Out of pity and middle-class guilt, I decided to remain enrolled in Manu’s lab while others were dropping and adding like flies. My rationale was that I probably wasn’t going to do that well in biology anyway, so why blame it on someone else? Besides, I was an english major, and what more could you want but an interesting person like Manu to write about? I had fantasies of becoming his friend and helping him to navigate the troubled waters of first person speaking. Perhaps he would teach me about life in Ethiopia and enlighten me in the ways of the solid sciences.
In the end, I didn’t get to know Manu that well. The truth is, I made no effort. I didn’t even get an opportunity to casually cross his path and fulfill his dream of shouting, “Hi Manu, hello to you!” I suspect this had more to do with geography than anything else. Manu’s life was towards the west end of the campus, grounded in the earth sciences and their laboratories while mine was towards the east end, near the bars and sandwich shops.
As the semester dragged on, Manu and I struggled through it together but separately.
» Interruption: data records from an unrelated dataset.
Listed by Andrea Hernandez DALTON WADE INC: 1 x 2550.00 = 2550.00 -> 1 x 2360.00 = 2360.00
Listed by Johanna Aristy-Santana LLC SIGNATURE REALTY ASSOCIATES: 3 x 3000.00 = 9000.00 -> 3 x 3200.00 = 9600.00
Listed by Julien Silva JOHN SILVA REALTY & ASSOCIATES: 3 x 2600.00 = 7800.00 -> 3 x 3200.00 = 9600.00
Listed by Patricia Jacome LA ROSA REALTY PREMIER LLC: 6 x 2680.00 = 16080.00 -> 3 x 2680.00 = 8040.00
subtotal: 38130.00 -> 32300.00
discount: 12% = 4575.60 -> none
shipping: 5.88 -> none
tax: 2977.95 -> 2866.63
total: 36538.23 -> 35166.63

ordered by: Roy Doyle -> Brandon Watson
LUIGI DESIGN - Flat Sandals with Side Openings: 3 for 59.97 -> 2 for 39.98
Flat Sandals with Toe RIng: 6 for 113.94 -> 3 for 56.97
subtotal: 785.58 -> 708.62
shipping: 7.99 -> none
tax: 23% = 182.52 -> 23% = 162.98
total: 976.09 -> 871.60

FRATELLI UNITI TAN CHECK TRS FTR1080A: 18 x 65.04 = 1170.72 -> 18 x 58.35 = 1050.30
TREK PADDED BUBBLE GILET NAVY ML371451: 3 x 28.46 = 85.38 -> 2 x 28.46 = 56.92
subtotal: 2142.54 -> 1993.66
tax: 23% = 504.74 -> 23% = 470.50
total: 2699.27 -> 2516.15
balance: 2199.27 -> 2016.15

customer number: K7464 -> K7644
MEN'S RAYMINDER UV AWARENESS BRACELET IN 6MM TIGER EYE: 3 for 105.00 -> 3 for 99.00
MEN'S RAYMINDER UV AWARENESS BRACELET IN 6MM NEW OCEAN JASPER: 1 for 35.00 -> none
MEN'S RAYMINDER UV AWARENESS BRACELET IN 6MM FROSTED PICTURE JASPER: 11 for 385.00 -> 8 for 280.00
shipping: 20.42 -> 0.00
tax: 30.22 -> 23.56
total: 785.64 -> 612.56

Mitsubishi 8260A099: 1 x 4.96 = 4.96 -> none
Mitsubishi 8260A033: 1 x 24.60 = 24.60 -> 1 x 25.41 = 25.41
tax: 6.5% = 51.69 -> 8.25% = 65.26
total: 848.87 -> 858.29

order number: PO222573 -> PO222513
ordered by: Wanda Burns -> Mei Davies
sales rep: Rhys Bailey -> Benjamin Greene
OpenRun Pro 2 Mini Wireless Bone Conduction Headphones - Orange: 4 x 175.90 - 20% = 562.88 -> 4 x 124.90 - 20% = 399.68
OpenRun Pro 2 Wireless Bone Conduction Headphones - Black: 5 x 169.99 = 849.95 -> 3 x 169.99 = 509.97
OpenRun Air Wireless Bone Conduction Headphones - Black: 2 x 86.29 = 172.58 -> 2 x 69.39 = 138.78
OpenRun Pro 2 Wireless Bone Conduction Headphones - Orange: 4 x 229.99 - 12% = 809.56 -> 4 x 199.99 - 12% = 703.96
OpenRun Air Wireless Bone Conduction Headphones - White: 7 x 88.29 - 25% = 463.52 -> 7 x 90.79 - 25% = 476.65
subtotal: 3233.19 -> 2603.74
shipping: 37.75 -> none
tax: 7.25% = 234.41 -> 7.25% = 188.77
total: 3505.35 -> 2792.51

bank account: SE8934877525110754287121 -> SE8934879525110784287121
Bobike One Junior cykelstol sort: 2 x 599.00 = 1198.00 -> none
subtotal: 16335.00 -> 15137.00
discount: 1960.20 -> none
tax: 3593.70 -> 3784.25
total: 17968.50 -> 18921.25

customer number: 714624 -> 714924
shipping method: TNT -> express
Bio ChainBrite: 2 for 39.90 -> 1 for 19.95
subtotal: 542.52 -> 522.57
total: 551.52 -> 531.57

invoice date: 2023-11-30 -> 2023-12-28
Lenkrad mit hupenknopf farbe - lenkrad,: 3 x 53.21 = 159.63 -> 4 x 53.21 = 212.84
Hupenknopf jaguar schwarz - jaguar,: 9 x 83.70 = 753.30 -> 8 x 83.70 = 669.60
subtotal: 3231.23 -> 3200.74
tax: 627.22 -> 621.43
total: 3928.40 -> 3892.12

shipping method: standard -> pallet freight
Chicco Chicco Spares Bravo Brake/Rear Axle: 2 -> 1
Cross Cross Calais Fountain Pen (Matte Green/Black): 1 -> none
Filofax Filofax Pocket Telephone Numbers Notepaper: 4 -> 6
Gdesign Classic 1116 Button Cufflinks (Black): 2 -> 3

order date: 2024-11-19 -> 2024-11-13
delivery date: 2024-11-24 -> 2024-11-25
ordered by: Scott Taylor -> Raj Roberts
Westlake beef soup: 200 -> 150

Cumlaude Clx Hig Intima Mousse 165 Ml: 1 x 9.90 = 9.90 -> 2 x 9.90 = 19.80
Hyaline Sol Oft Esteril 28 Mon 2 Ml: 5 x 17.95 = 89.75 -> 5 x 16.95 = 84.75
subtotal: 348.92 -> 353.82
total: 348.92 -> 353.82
His english never improved much, nor did my understanding of cellular mitosis. And when the time came for our last class, we parted ways more or less as we had met, with our only common bond being enrollment at the same institution. He, presumably moving on and fulfilling his requirements as a master’s student and me, preparing to go home for the holidays and explain to my parents why I had made many new friends, but few passing grades.